As an aside, isn’t wedlock an odd term?  Locked in marriage, is what it means.  No wonder the family never told me.  As a precocious  teen, I might have wiggled my way out of virginity while in high school.  Just sayin.

I owe my life to these women.

I could not figure out how to shrink the picture.  Please click on it to see the entire digital picture.

 

Pardon the digression.  Ancient history, really.  

RETURNING TO TRAINS

So, why the trip? Our plan is to trace the route that my great great grandfather took in 1850  so that I can write about it.  William Henry Dresser,( my mom’s side of the family BTW)  crossed this great land in 1850 during the gold rush in California.  I have letters from him that reveal the route taken.  From Beloit to Clark Gable in Three Generations will be the name of my book.  And this material will be blended with the previous two iterations of the book, the first two entitled Tales of the Dresser Ranch, 1850 to1972.  Writing, it turns out is a labor of love.  Lots of re-writing.  However, it does at least two things.  It keeps me busy (think pandemic), and it makes me happy to learn about the history of family.  

 

Hope you will join me in my adventure this summer.  We leave on June 9 and will rent a car for our return to the Northwest. Additionally, we will play it by ear.  Visits to historical societies are included in the “plan”.  Stops at night will be decided when we get tired of sitting in the car.  A map and GPS will be employed.  
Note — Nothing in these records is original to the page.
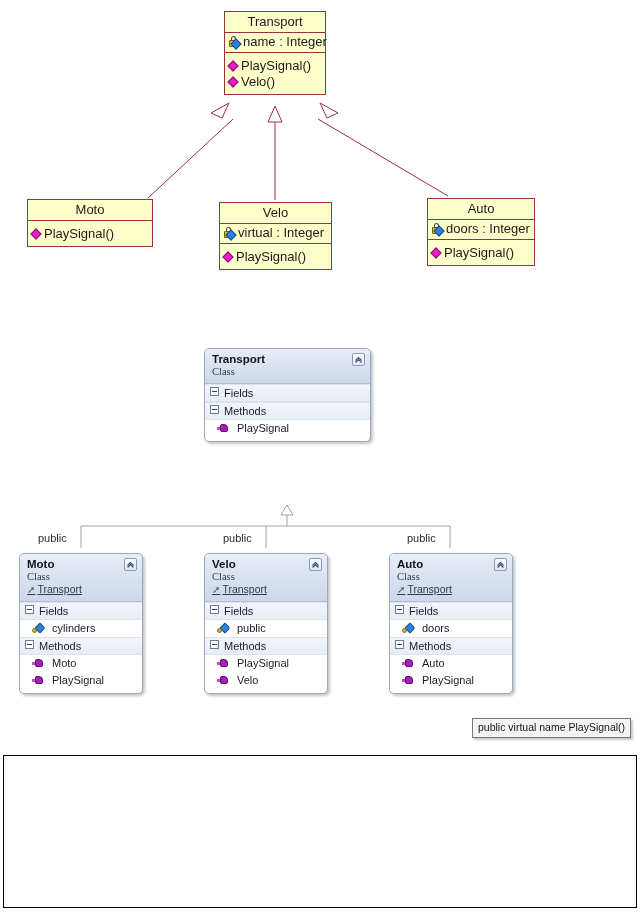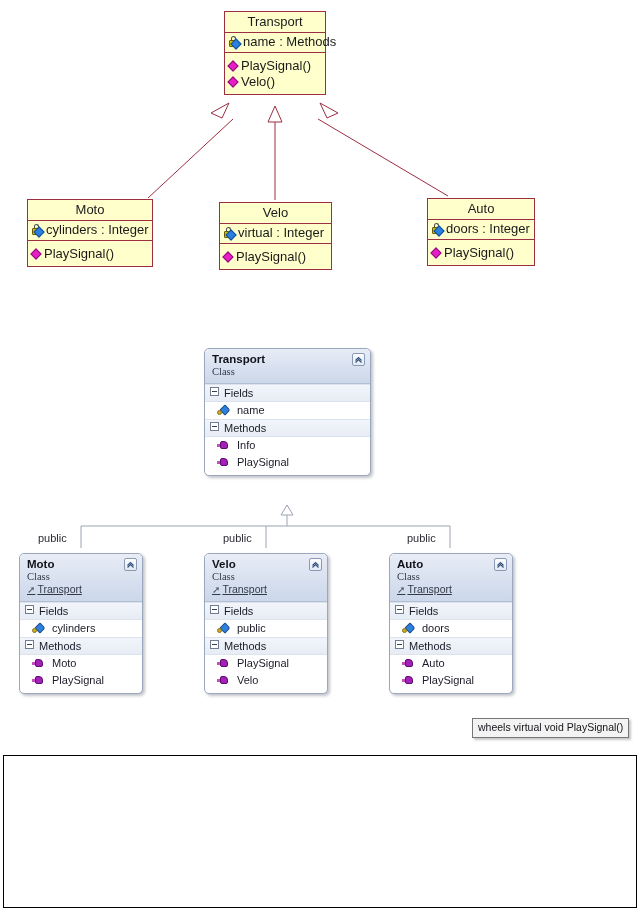"name : Methods" span.txt { text: Methods -> Integer }
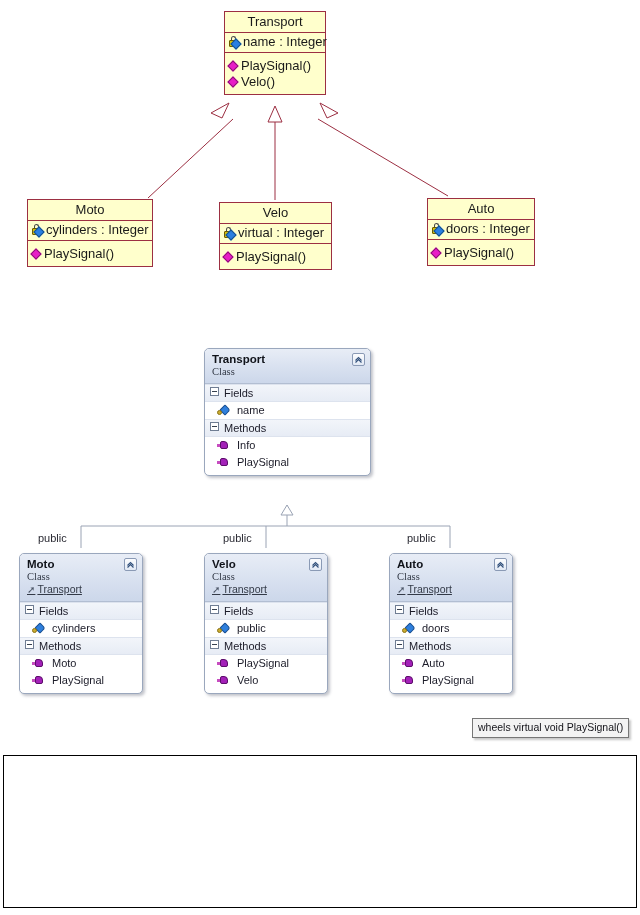"cylinders : Integer" div.uml-attrs { html: <div> <div> <span> <span></span> <span></span> <span></span> </span> <span>cylinders : Integer</span> </div> </div> -> none }
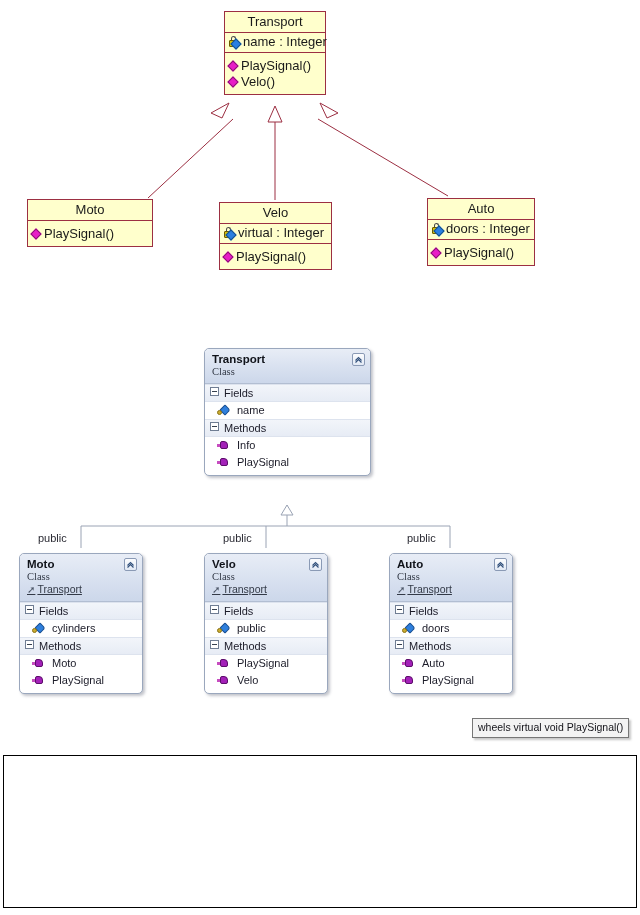"name" div.vs-member { html: <div> <span> <span></span> <span></span> </span> <span>name</span> </div> -> none }
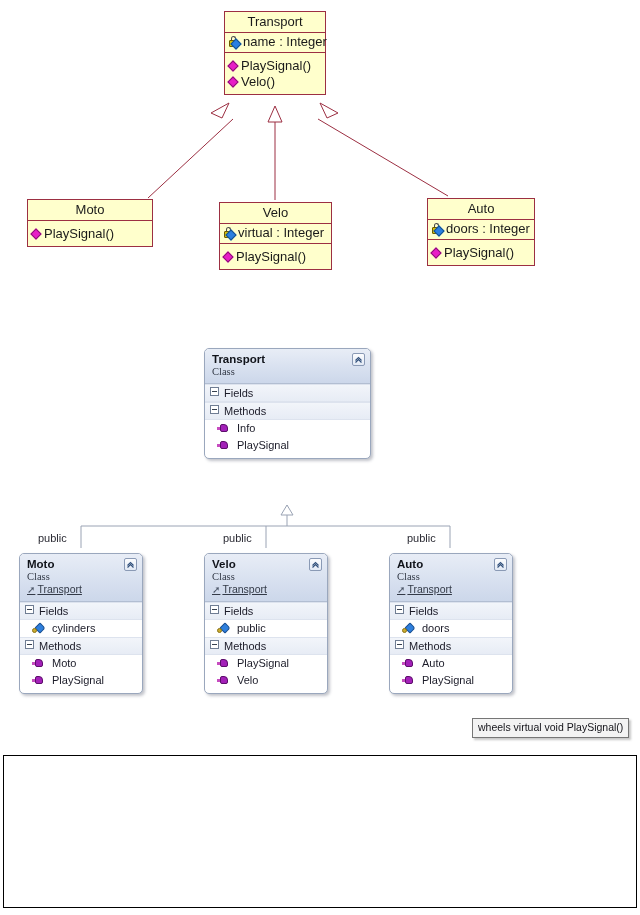"Info" div.vs-member { html: <div> <span> <span></span> <span></span> </span> <span>Info</span> </div> -> none }
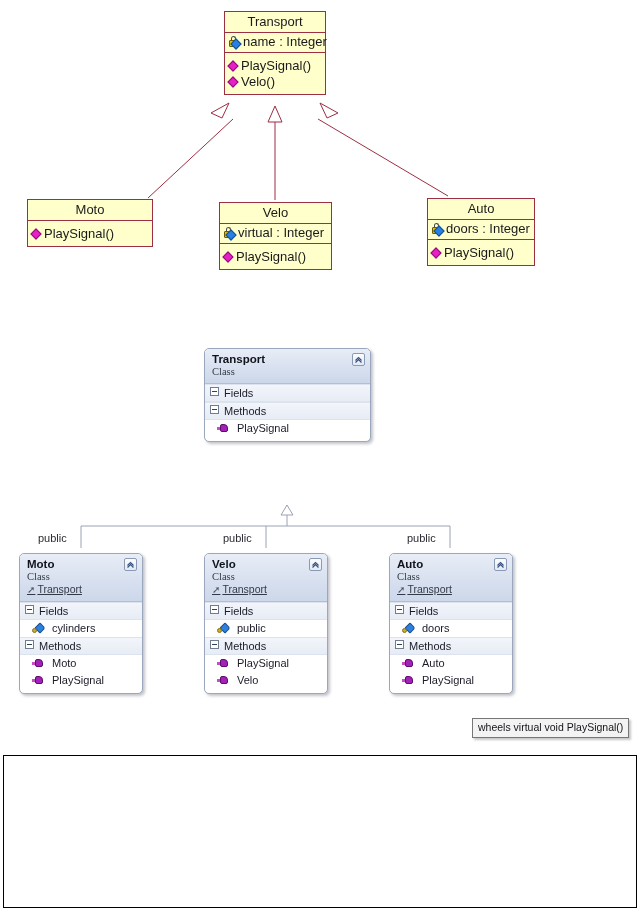"wheels virtual void PlaySignal()" div.tooltip { text: wheels virtual void -> public virtual name }
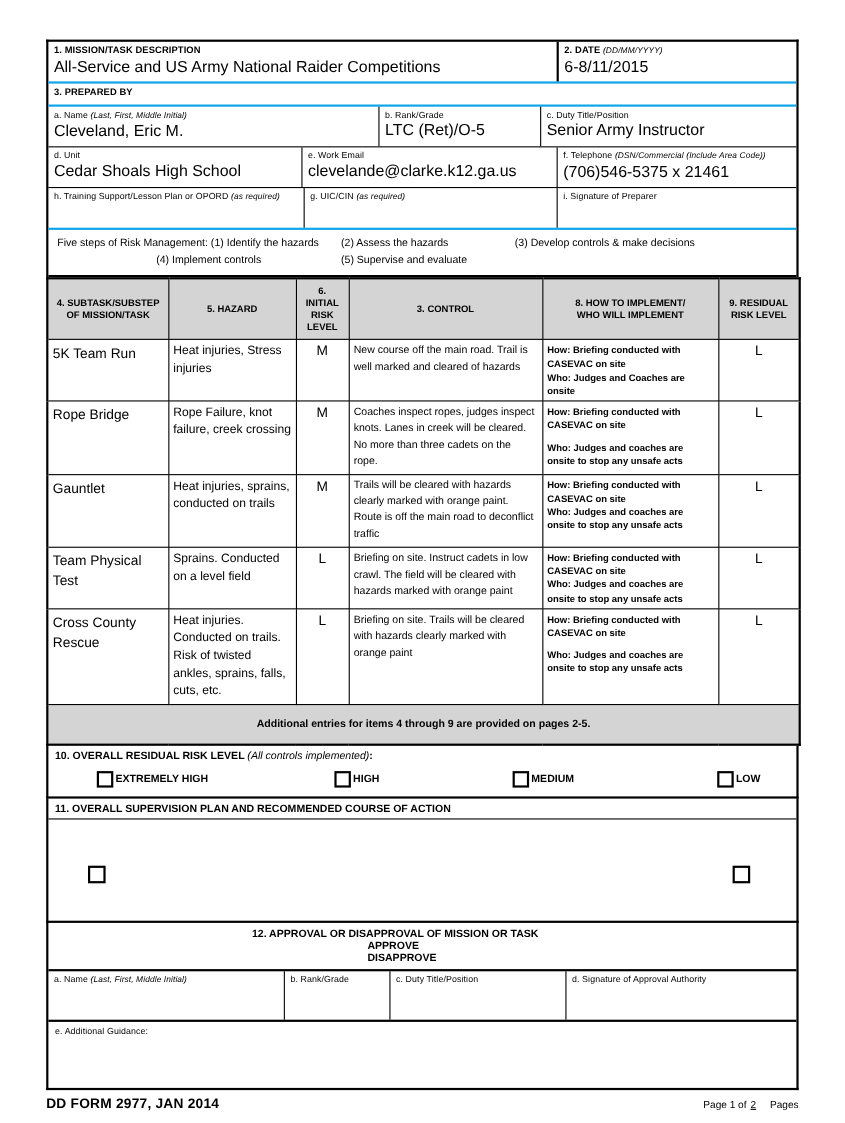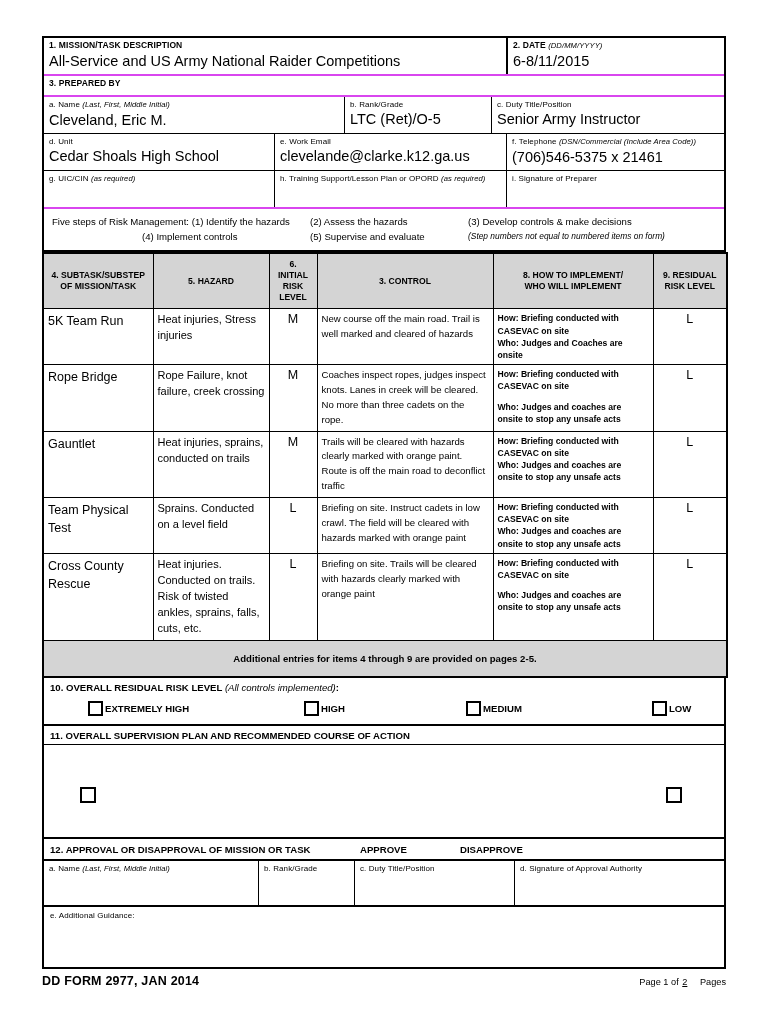"1. MISSION/TASK DESCRIPTION" .row { border-bottom: 2px solid #d946ef -> 2px solid #0ea5e9 }
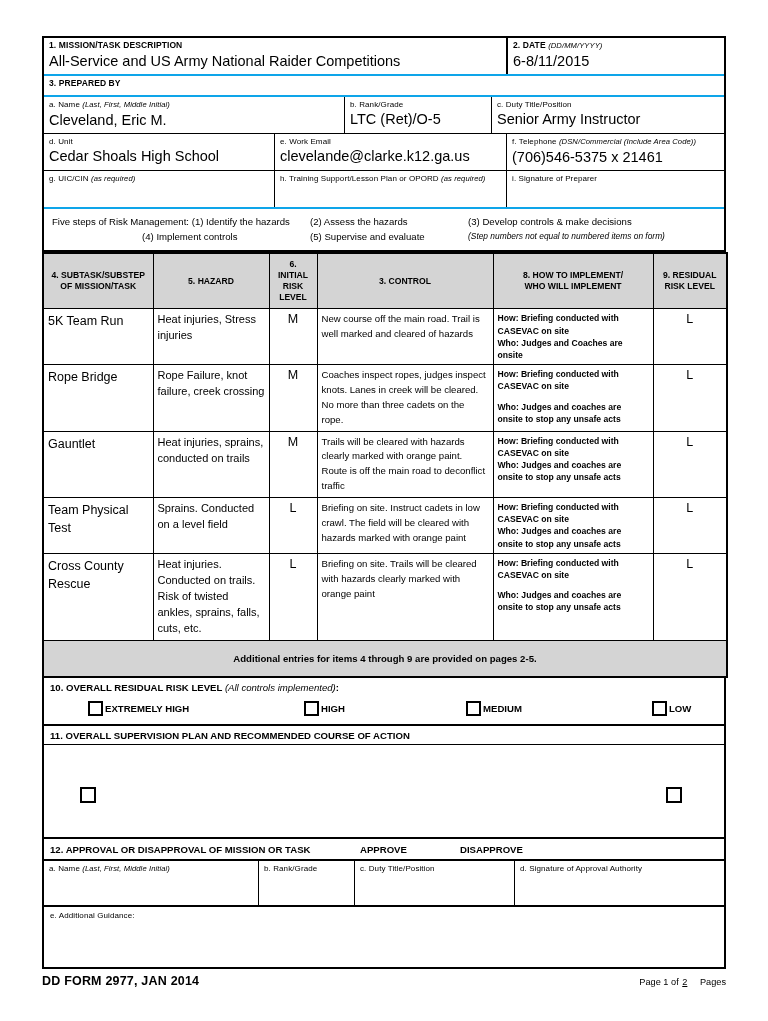"g. UIC/CIN (as required)" div.cell { order: before "h. Training Support/Lesson Plan or" -> after "h. Training Support/Lesson Plan or" }
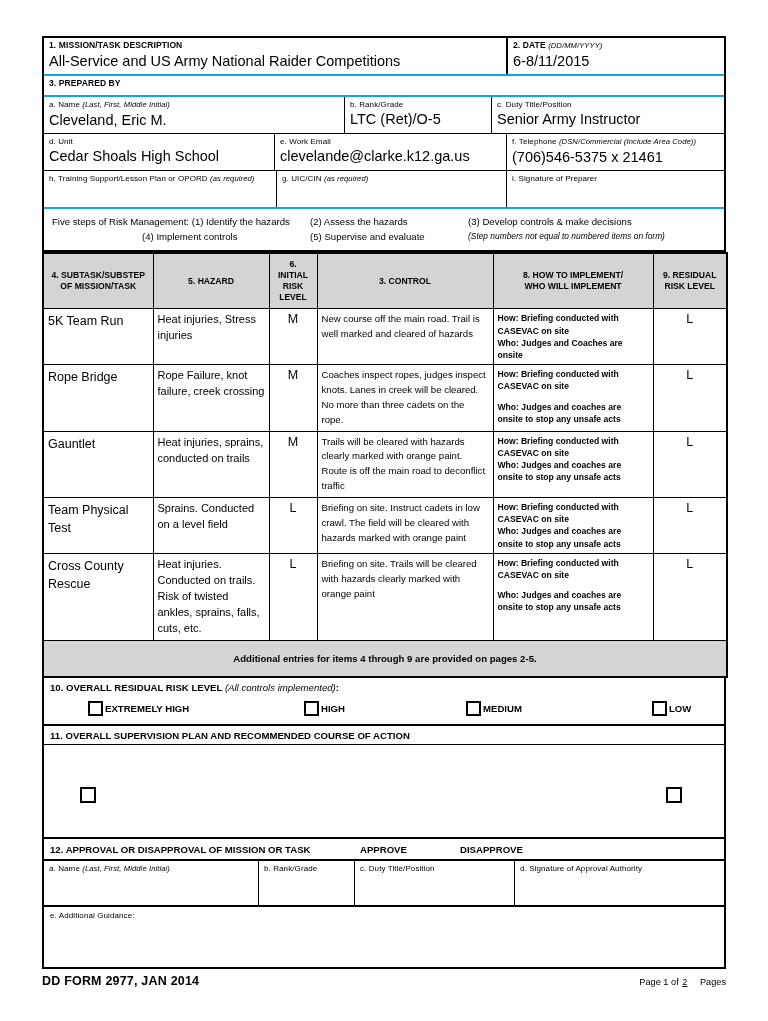"(Step numbers not equal to" div.s-c { html: <div>(Step numbers not equal to numbered items on form)</div> -> none }
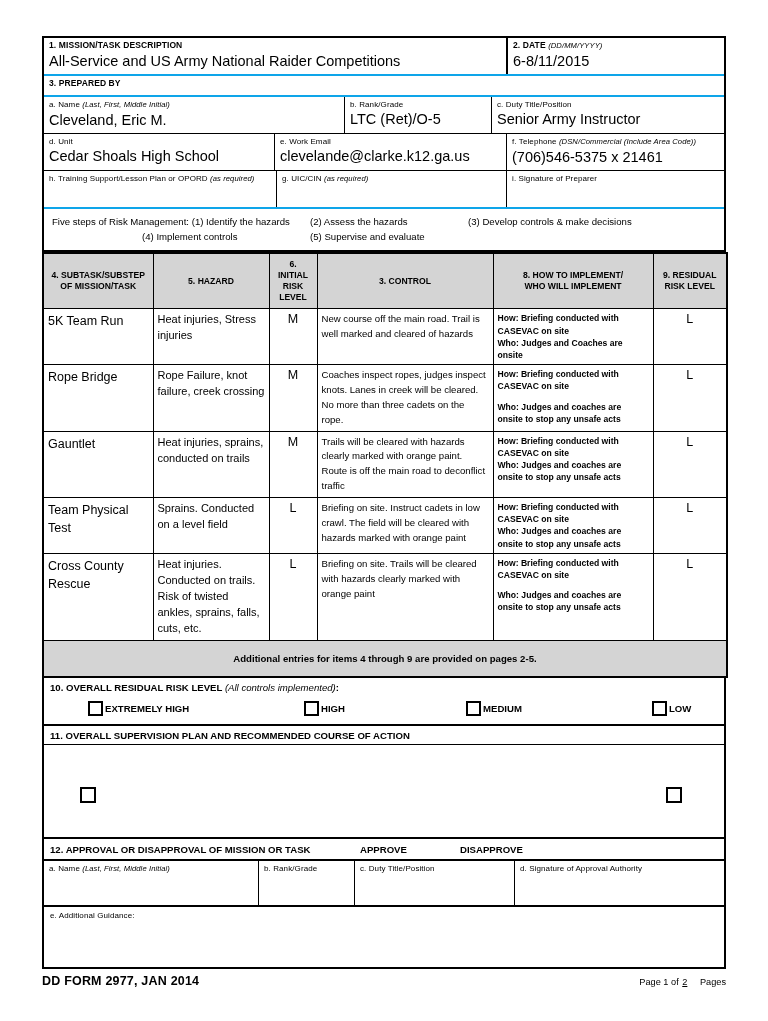"12. APPROVAL OR DISAPPROVAL OF" .sec12-head { flex-direction: none -> column }
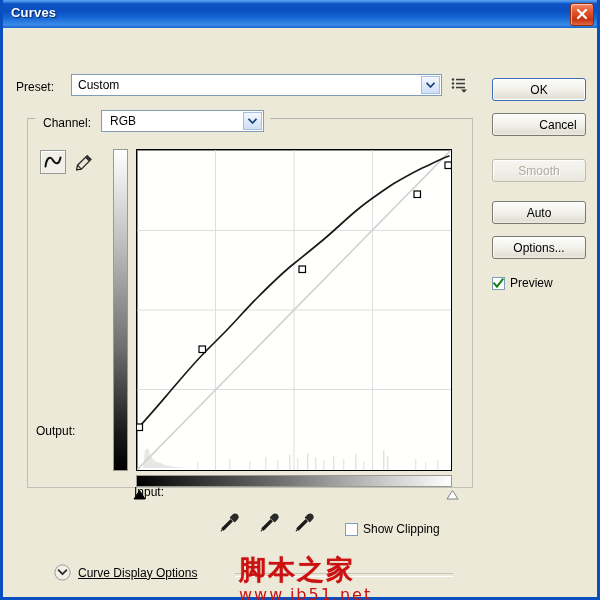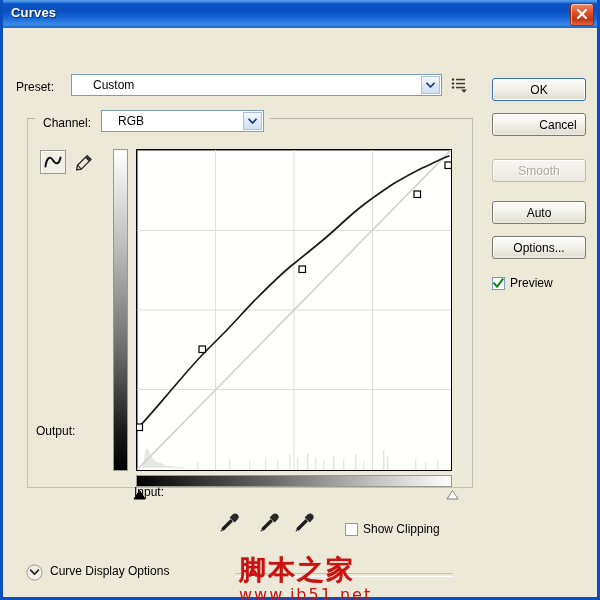"Custom" #preset-combo { padding-left: 15px -> none }
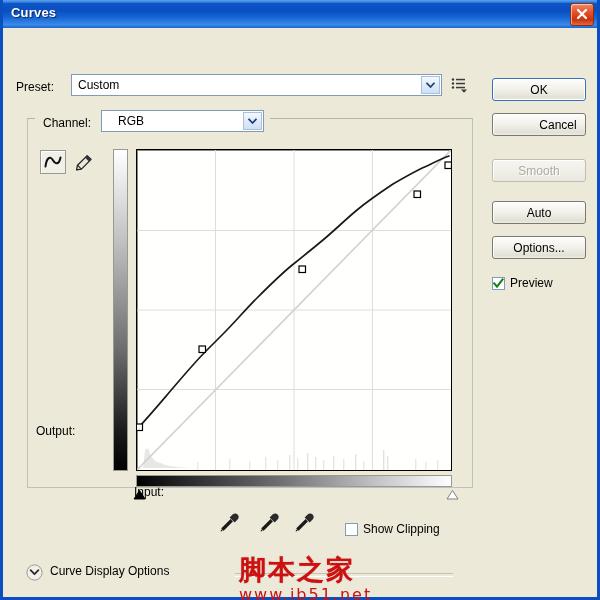"RGB" #channel-value { padding-left: 16px -> 8px }
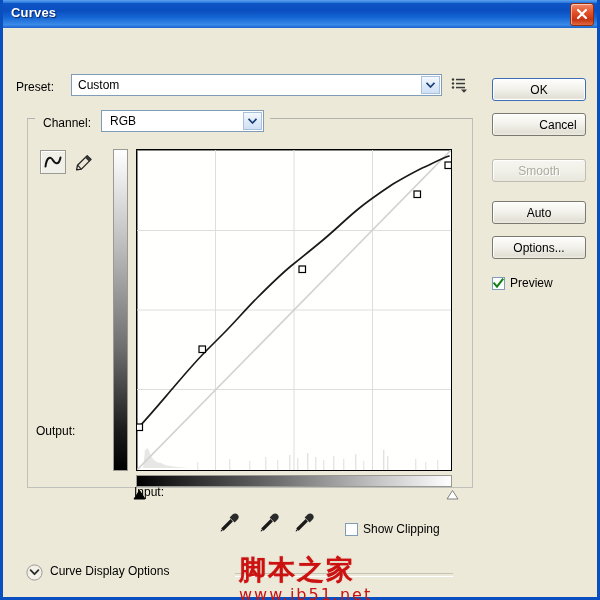"Curve Display Options" #curve-display-row { align-items: none -> center; left: 23px -> 51px; text-decoration: none -> underline }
In this day and age, it is hard to even imagine William Henry Dresser’s trip, but let’s take a stab at it anyway.  While grapevines were being planted by the friars at the missions of California, William and Sarah , my great great grandmother, were listening to the grapevines they knew:  and those consisted of human beings telling tales.  Some true, some rumors, some outlandish, some within the cloak of credulity.  They got their information from friends, family, and newspapers.   Radios had not been invented (late 1890s), Walter Cronkite was not on the still-to-be-invented technology of television. and neither had GPS become a technology used my millions.  Phones?  Nope.  Telegraph, yes.  Things were so uncomplicated, I don’t think it unsurprising that people provided their own entertainment which apparently included sex and playing the piano.  Oh, and leaving the family behind ( one wife, and three children) on a farm and joining a wagon train to go to California.